• _TASK STATEMENT_
Go through the material line by line and copy each one with the word "tick".

• _DATA FOR PROCESSING_
++++++

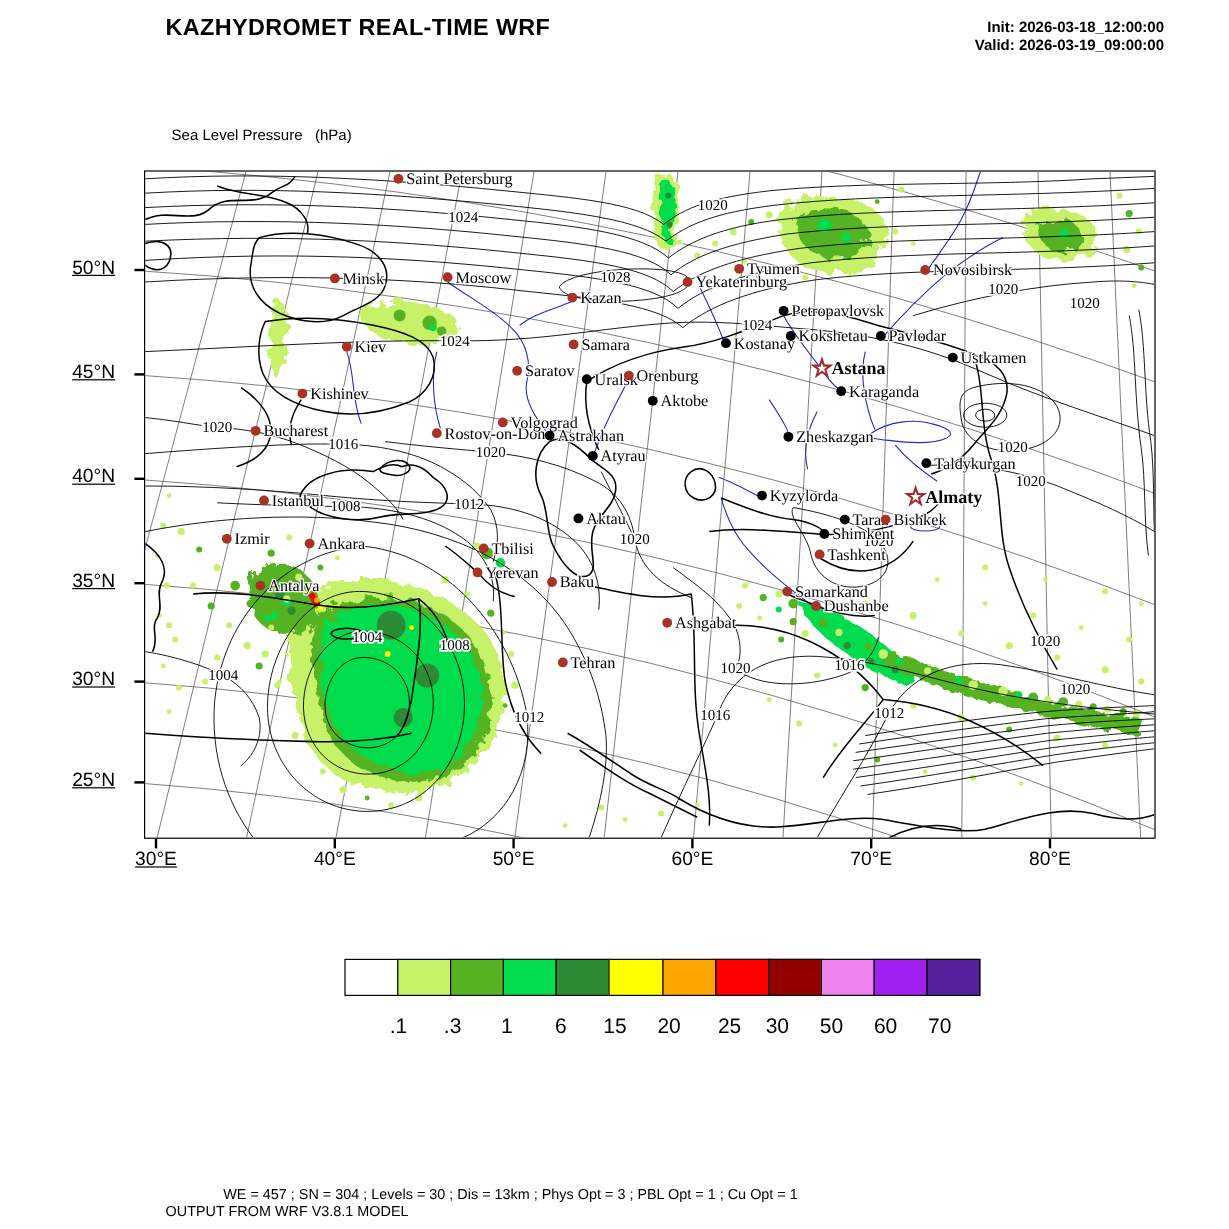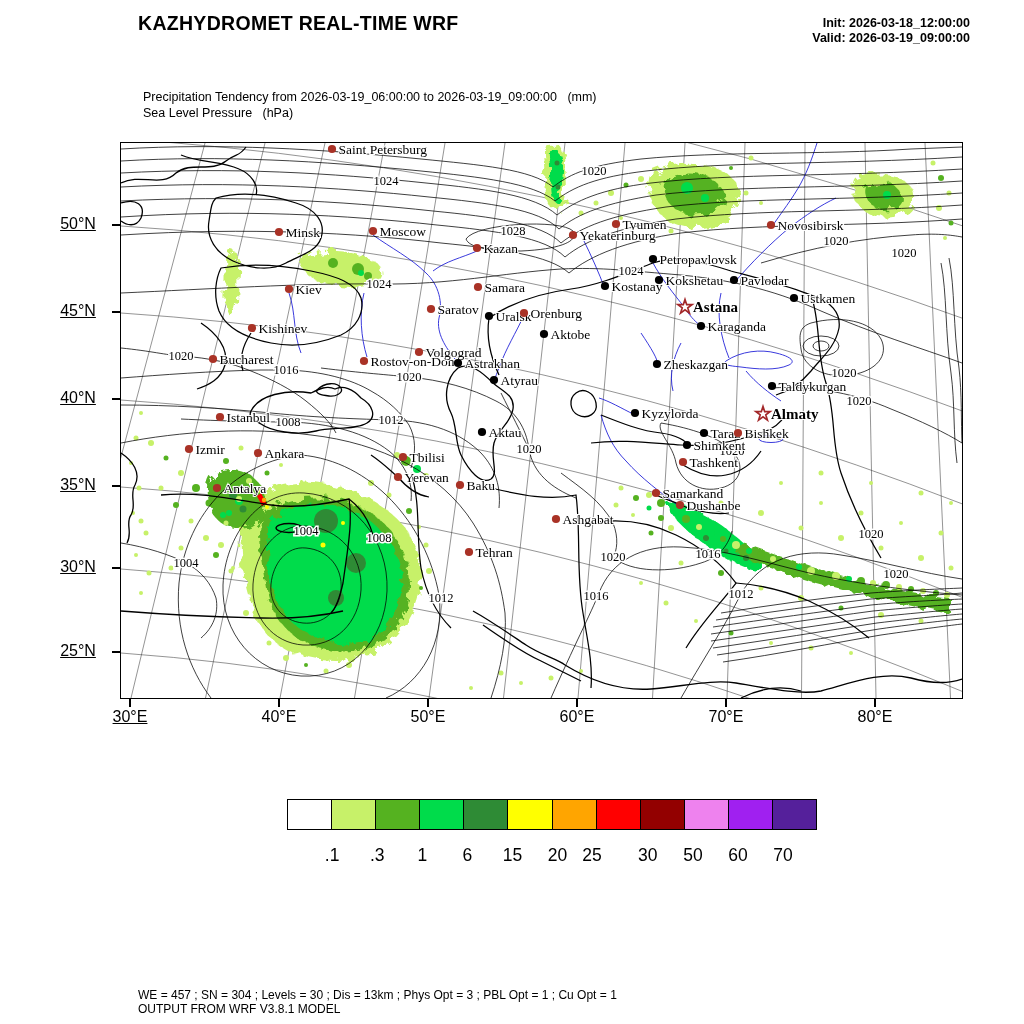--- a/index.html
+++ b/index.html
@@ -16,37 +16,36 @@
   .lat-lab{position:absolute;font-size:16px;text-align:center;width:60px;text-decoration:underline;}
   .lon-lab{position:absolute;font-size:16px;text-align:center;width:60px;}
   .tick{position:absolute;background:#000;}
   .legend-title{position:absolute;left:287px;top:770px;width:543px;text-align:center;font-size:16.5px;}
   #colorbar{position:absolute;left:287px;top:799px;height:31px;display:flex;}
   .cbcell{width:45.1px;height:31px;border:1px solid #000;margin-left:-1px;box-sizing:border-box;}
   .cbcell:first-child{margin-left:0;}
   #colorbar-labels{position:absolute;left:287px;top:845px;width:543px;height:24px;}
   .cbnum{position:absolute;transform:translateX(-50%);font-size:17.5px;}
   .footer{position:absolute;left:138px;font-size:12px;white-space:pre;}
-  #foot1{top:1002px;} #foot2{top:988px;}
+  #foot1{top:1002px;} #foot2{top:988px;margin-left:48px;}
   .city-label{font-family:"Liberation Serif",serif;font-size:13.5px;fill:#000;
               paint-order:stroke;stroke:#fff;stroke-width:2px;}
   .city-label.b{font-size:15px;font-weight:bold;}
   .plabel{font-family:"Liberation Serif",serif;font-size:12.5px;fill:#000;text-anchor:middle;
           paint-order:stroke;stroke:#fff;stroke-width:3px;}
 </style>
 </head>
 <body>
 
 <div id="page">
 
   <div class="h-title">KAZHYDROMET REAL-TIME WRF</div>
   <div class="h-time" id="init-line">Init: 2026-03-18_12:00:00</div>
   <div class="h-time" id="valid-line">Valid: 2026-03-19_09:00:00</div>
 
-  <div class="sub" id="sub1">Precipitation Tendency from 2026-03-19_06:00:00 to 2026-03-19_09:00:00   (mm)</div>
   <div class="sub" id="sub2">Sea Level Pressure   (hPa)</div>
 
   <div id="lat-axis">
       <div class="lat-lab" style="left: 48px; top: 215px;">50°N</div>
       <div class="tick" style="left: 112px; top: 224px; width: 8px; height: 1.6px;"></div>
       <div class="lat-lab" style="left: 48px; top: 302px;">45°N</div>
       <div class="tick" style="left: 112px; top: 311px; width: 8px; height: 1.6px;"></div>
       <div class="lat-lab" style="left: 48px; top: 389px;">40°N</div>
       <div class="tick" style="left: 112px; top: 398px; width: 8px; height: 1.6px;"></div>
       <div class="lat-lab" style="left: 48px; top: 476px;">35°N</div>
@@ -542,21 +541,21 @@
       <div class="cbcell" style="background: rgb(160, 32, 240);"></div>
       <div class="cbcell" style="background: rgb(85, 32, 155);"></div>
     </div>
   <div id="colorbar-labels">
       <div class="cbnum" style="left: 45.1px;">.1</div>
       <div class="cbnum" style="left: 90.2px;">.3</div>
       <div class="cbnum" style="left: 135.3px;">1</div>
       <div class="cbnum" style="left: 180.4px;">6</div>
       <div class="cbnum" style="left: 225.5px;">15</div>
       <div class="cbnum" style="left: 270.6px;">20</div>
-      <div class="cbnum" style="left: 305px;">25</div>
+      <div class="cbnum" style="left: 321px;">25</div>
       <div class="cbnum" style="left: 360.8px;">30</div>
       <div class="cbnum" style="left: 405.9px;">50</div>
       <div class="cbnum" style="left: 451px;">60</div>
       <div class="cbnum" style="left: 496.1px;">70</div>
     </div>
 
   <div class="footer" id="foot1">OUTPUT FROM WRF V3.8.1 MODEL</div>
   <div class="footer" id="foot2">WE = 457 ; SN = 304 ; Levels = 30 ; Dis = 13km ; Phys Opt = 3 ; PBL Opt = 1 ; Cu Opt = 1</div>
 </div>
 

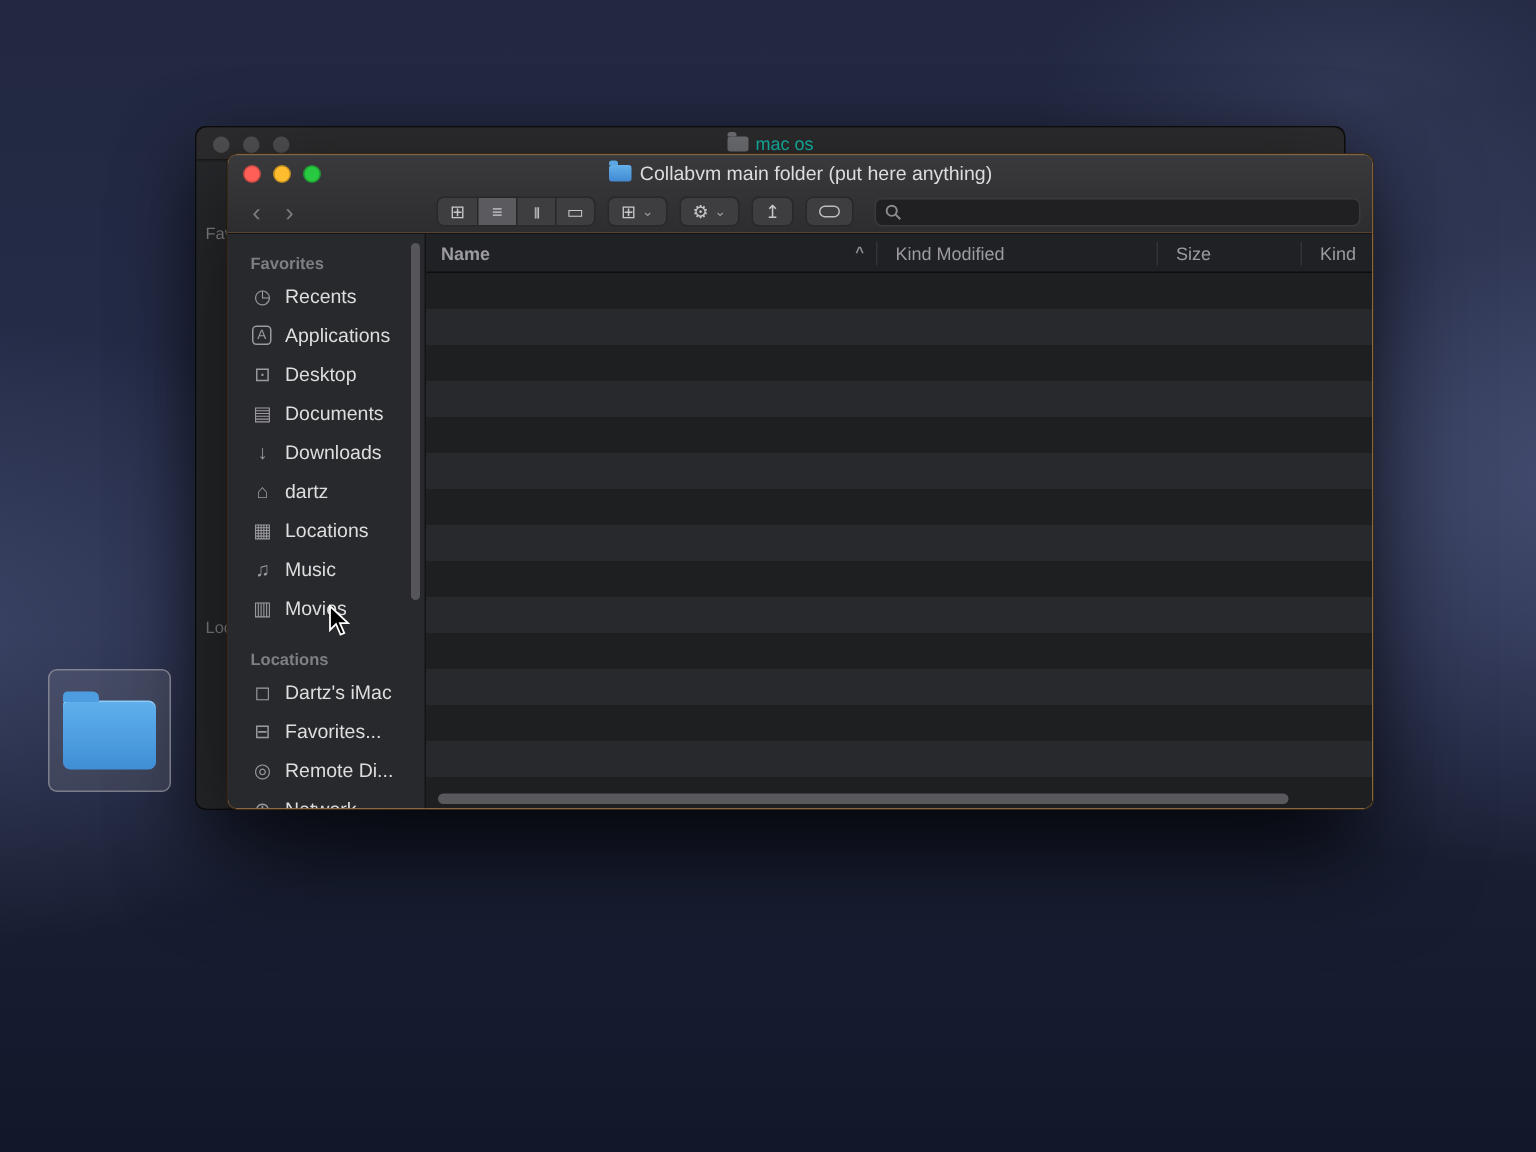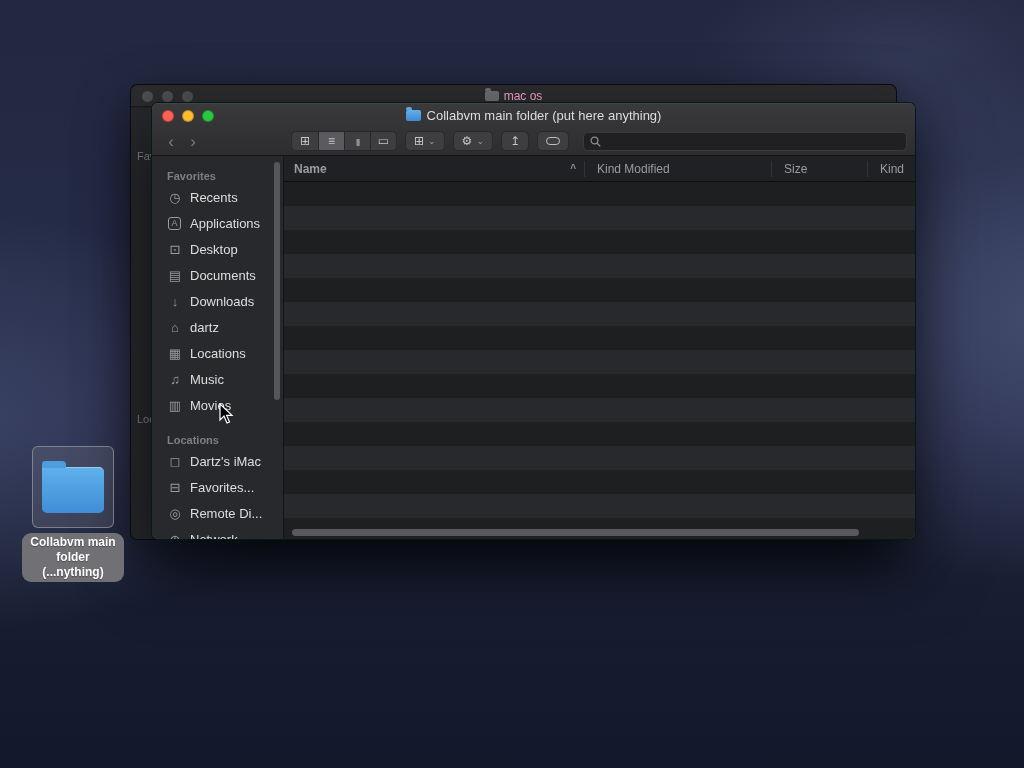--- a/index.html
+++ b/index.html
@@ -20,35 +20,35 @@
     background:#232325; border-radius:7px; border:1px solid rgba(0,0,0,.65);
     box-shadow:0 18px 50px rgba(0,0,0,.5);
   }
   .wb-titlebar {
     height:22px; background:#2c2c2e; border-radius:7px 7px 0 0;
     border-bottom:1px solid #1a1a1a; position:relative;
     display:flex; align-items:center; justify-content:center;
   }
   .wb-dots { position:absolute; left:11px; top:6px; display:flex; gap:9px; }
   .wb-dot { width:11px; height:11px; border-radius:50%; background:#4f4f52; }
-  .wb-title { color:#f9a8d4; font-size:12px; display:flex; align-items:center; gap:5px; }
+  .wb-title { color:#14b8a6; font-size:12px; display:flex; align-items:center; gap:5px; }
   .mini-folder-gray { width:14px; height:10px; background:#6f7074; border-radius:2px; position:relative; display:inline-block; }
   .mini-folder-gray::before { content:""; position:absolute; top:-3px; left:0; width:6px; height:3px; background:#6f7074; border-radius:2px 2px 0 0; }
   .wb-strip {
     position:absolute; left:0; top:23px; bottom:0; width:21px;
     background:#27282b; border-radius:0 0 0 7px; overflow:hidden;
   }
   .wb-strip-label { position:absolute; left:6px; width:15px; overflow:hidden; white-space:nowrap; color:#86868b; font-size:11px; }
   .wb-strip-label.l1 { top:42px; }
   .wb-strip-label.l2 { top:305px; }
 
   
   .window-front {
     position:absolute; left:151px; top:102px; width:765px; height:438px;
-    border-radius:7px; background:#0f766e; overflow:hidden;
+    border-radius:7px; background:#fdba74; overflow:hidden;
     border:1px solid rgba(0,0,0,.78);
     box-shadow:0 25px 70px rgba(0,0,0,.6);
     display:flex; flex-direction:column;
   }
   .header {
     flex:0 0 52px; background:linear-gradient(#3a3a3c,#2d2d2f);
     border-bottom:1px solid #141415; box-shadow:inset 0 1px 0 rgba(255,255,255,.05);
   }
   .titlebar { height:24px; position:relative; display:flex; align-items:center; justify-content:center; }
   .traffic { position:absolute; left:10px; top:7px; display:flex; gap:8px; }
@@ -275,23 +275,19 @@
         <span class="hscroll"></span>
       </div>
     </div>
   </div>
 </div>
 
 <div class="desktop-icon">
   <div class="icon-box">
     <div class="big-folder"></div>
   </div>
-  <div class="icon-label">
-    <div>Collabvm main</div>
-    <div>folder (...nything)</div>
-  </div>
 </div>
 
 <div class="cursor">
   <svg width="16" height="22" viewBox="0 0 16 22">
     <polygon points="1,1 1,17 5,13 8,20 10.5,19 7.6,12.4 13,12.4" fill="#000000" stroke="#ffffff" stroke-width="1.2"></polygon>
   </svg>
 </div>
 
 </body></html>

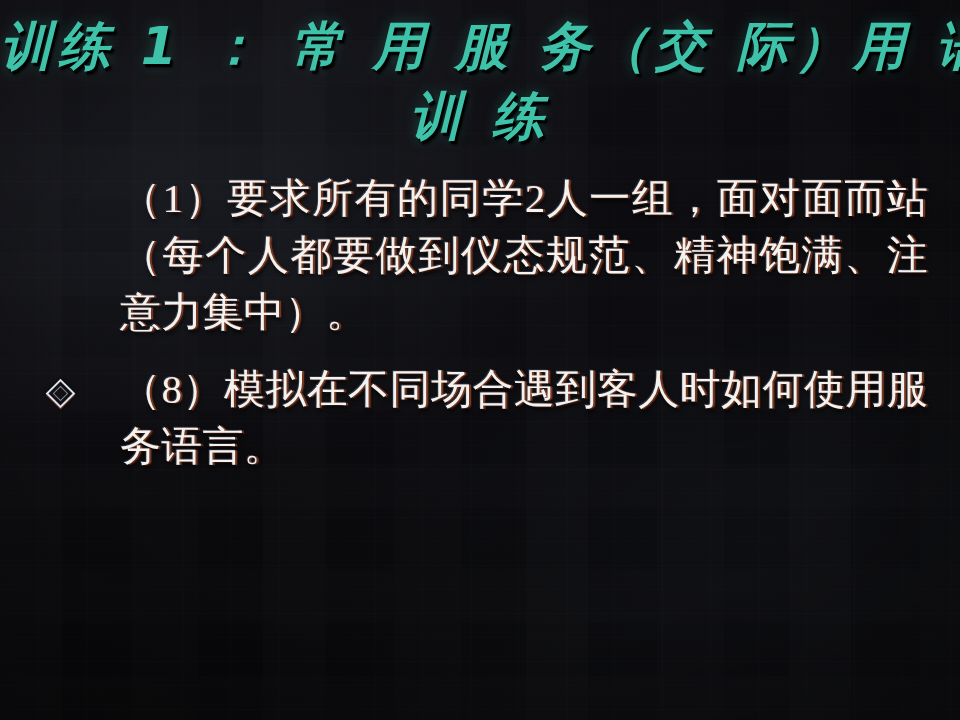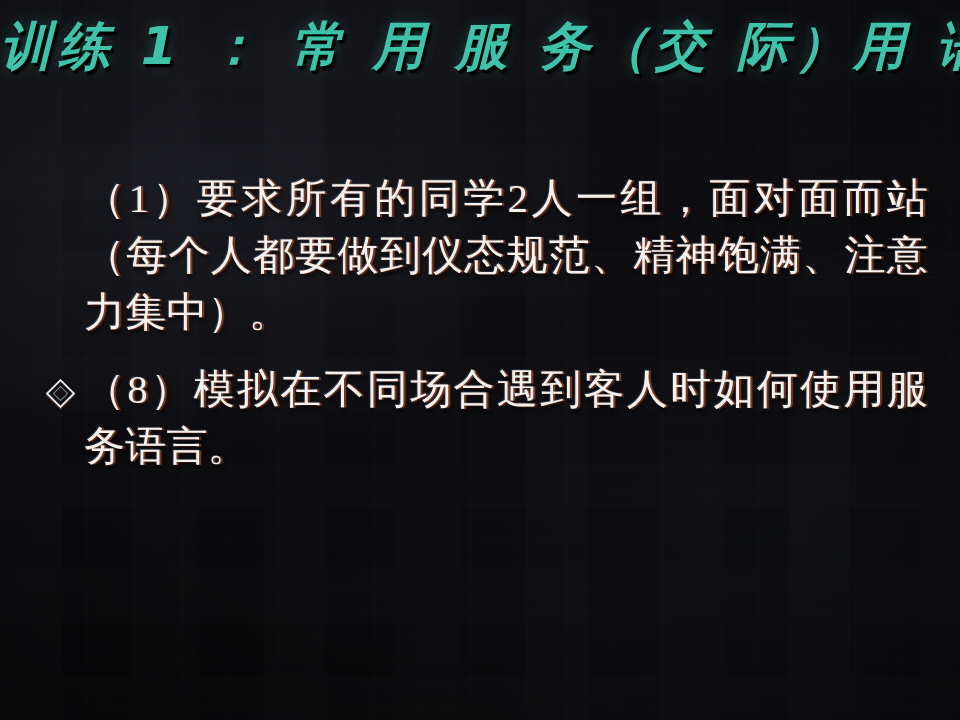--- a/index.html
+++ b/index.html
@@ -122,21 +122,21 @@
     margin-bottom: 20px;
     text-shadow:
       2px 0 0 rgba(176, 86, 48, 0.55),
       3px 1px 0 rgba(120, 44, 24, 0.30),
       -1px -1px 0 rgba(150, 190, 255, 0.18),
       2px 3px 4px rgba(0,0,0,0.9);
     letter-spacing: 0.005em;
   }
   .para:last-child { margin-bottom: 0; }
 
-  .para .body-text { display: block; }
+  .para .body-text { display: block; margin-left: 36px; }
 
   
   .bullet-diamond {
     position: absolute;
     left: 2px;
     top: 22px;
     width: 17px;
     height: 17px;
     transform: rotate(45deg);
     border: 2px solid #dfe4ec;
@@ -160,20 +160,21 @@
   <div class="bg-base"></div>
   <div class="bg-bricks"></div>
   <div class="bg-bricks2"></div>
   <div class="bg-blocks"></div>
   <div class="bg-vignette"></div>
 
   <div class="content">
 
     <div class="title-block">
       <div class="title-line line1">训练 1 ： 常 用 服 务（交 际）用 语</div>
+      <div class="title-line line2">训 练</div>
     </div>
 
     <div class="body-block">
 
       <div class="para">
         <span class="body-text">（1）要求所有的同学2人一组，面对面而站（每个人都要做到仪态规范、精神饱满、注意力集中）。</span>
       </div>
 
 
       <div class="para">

++++++

• _COMPLETED EXERCISE_
   .tick{position:absolute;background:#000;}
       <div class="tick" style="left: 112px; top: 224px; width: 8px; height: 1.6px;"></div>
       <div class="tick" style="left: 112px; top: 311px; width: 8px; height: 1.6px;"></div>
       <div class="tick" style="left: 112px; top: 398px; width: 8px; height: 1.6px;"></div>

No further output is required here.